EXERCISE REQUIREMENTS -
Your task is to repeat the listing exactly.

● ● ●

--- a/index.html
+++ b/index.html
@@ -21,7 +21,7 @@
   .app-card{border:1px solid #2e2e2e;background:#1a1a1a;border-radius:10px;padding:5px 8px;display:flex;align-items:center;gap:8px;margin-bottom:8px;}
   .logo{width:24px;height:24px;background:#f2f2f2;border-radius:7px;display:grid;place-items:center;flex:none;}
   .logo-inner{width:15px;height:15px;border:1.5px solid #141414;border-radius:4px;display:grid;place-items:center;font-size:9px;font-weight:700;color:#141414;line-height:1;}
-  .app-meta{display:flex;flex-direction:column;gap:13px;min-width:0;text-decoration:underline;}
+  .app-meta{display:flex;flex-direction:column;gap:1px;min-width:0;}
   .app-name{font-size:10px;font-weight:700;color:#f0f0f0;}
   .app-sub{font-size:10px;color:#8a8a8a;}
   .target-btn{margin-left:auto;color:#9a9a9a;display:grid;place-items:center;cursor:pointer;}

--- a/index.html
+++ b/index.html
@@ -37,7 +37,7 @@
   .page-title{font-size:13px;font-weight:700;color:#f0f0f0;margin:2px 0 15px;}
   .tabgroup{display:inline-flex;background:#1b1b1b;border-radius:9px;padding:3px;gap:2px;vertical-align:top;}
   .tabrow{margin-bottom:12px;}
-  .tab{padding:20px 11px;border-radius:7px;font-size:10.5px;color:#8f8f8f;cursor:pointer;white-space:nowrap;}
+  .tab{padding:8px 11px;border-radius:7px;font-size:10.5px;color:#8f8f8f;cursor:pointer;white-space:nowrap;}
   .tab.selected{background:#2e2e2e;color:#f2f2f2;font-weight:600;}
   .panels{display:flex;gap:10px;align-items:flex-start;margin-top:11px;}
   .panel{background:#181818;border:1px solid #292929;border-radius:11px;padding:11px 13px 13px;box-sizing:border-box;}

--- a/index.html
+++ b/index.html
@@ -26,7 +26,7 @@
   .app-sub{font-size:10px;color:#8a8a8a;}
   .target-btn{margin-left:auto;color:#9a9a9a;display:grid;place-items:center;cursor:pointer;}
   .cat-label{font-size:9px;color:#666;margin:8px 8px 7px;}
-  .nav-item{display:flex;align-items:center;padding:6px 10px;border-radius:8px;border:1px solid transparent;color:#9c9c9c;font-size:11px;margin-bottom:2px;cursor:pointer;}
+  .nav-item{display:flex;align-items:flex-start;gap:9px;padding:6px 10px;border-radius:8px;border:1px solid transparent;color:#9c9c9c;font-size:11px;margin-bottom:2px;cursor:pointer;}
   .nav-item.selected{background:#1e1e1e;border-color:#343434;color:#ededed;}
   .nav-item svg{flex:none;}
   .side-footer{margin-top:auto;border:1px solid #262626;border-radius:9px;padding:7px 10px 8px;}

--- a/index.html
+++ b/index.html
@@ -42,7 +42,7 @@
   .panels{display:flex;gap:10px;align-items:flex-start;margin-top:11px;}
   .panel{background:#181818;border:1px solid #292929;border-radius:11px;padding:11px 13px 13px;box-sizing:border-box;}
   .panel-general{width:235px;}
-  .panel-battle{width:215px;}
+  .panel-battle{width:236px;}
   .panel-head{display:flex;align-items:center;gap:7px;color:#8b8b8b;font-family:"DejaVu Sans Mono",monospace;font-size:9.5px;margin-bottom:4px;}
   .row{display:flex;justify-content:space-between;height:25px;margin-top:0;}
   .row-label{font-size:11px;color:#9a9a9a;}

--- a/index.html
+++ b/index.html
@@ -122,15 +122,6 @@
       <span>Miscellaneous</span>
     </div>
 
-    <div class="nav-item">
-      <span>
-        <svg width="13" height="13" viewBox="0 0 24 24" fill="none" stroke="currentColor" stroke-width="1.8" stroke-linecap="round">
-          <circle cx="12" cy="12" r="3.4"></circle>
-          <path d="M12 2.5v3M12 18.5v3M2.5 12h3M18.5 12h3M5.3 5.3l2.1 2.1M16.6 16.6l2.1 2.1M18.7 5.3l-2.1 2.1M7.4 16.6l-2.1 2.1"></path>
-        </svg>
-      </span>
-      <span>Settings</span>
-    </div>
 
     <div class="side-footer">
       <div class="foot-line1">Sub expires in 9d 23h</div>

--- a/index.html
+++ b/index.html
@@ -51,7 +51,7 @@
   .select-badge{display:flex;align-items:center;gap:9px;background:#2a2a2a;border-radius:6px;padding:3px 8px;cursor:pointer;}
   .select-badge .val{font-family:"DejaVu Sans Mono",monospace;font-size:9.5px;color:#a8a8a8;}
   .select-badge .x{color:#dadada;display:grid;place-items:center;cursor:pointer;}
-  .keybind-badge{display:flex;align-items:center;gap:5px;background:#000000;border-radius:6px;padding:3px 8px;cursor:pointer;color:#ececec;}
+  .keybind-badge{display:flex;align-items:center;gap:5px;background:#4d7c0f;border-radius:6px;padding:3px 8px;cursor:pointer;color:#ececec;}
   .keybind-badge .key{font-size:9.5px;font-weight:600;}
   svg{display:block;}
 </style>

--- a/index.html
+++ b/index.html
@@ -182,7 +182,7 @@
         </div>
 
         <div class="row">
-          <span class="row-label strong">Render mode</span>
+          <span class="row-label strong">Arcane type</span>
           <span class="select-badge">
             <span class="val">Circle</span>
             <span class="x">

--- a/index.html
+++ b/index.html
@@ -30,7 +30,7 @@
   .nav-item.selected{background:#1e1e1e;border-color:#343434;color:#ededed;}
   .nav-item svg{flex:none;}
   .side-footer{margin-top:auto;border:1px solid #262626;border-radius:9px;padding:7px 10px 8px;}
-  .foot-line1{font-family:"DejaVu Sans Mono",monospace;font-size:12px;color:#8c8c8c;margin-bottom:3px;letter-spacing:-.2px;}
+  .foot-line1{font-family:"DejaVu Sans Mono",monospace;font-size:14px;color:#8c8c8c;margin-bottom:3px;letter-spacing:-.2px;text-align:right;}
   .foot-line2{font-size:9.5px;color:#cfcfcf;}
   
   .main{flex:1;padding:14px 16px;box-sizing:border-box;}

● ● ●

EXPECTED OUTPUT -
--- a/index.html
+++ b/index.html
@@ -21,7 +21,7 @@
   .app-card{border:1px solid #2e2e2e;background:#1a1a1a;border-radius:10px;padding:5px 8px;display:flex;align-items:center;gap:8px;margin-bottom:8px;}
   .logo{width:24px;height:24px;background:#f2f2f2;border-radius:7px;display:grid;place-items:center;flex:none;}
   .logo-inner{width:15px;height:15px;border:1.5px solid #141414;border-radius:4px;display:grid;place-items:center;font-size:9px;font-weight:700;color:#141414;line-height:1;}
-  .app-meta{display:flex;flex-direction:column;gap:13px;min-width:0;text-decoration:underline;}
+  .app-meta{display:flex;flex-direction:column;gap:1px;min-width:0;}
   .app-name{font-size:10px;font-weight:700;color:#f0f0f0;}
   .app-sub{font-size:10px;color:#8a8a8a;}
   .target-btn{margin-left:auto;color:#9a9a9a;display:grid;place-items:center;cursor:pointer;}

--- a/index.html
+++ b/index.html
@@ -37,7 +37,7 @@
   .page-title{font-size:13px;font-weight:700;color:#f0f0f0;margin:2px 0 15px;}
   .tabgroup{display:inline-flex;background:#1b1b1b;border-radius:9px;padding:3px;gap:2px;vertical-align:top;}
   .tabrow{margin-bottom:12px;}
-  .tab{padding:20px 11px;border-radius:7px;font-size:10.5px;color:#8f8f8f;cursor:pointer;white-space:nowrap;}
+  .tab{padding:8px 11px;border-radius:7px;font-size:10.5px;color:#8f8f8f;cursor:pointer;white-space:nowrap;}
   .tab.selected{background:#2e2e2e;color:#f2f2f2;font-weight:600;}
   .panels{display:flex;gap:10px;align-items:flex-start;margin-top:11px;}
   .panel{background:#181818;border:1px solid #292929;border-radius:11px;padding:11px 13px 13px;box-sizing:border-box;}

--- a/index.html
+++ b/index.html
@@ -26,7 +26,7 @@
   .app-sub{font-size:10px;color:#8a8a8a;}
   .target-btn{margin-left:auto;color:#9a9a9a;display:grid;place-items:center;cursor:pointer;}
   .cat-label{font-size:9px;color:#666;margin:8px 8px 7px;}
-  .nav-item{display:flex;align-items:center;padding:6px 10px;border-radius:8px;border:1px solid transparent;color:#9c9c9c;font-size:11px;margin-bottom:2px;cursor:pointer;}
+  .nav-item{display:flex;align-items:flex-start;gap:9px;padding:6px 10px;border-radius:8px;border:1px solid transparent;color:#9c9c9c;font-size:11px;margin-bottom:2px;cursor:pointer;}
   .nav-item.selected{background:#1e1e1e;border-color:#343434;color:#ededed;}
   .nav-item svg{flex:none;}
   .side-footer{margin-top:auto;border:1px solid #262626;border-radius:9px;padding:7px 10px 8px;}

--- a/index.html
+++ b/index.html
@@ -42,7 +42,7 @@
   .panels{display:flex;gap:10px;align-items:flex-start;margin-top:11px;}
   .panel{background:#181818;border:1px solid #292929;border-radius:11px;padding:11px 13px 13px;box-sizing:border-box;}
   .panel-general{width:235px;}
-  .panel-battle{width:215px;}
+  .panel-battle{width:236px;}
   .panel-head{display:flex;align-items:center;gap:7px;color:#8b8b8b;font-family:"DejaVu Sans Mono",monospace;font-size:9.5px;margin-bottom:4px;}
   .row{display:flex;justify-content:space-between;height:25px;margin-top:0;}
   .row-label{font-size:11px;color:#9a9a9a;}

--- a/index.html
+++ b/index.html
@@ -122,15 +122,6 @@
       <span>Miscellaneous</span>
     </div>
 
-    <div class="nav-item">
-      <span>
-        <svg width="13" height="13" viewBox="0 0 24 24" fill="none" stroke="currentColor" stroke-width="1.8" stroke-linecap="round">
-          <circle cx="12" cy="12" r="3.4"></circle>
-          <path d="M12 2.5v3M12 18.5v3M2.5 12h3M18.5 12h3M5.3 5.3l2.1 2.1M16.6 16.6l2.1 2.1M18.7 5.3l-2.1 2.1M7.4 16.6l-2.1 2.1"></path>
-        </svg>
-      </span>
-      <span>Settings</span>
-    </div>
 
     <div class="side-footer">
       <div class="foot-line1">Sub expires in 9d 23h</div>

--- a/index.html
+++ b/index.html
@@ -51,7 +51,7 @@
   .select-badge{display:flex;align-items:center;gap:9px;background:#2a2a2a;border-radius:6px;padding:3px 8px;cursor:pointer;}
   .select-badge .val{font-family:"DejaVu Sans Mono",monospace;font-size:9.5px;color:#a8a8a8;}
   .select-badge .x{color:#dadada;display:grid;place-items:center;cursor:pointer;}
-  .keybind-badge{display:flex;align-items:center;gap:5px;background:#000000;border-radius:6px;padding:3px 8px;cursor:pointer;color:#ececec;}
+  .keybind-badge{display:flex;align-items:center;gap:5px;background:#4d7c0f;border-radius:6px;padding:3px 8px;cursor:pointer;color:#ececec;}
   .keybind-badge .key{font-size:9.5px;font-weight:600;}
   svg{display:block;}
 </style>

--- a/index.html
+++ b/index.html
@@ -182,7 +182,7 @@
         </div>
 
         <div class="row">
-          <span class="row-label strong">Render mode</span>
+          <span class="row-label strong">Arcane type</span>
           <span class="select-badge">
             <span class="val">Circle</span>
             <span class="x">

--- a/index.html
+++ b/index.html
@@ -30,7 +30,7 @@
   .nav-item.selected{background:#1e1e1e;border-color:#343434;color:#ededed;}
   .nav-item svg{flex:none;}
   .side-footer{margin-top:auto;border:1px solid #262626;border-radius:9px;padding:7px 10px 8px;}
-  .foot-line1{font-family:"DejaVu Sans Mono",monospace;font-size:12px;color:#8c8c8c;margin-bottom:3px;letter-spacing:-.2px;}
+  .foot-line1{font-family:"DejaVu Sans Mono",monospace;font-size:14px;color:#8c8c8c;margin-bottom:3px;letter-spacing:-.2px;text-align:right;}
   .foot-line2{font-size:9.5px;color:#cfcfcf;}
   
   .main{flex:1;padding:14px 16px;box-sizing:border-box;}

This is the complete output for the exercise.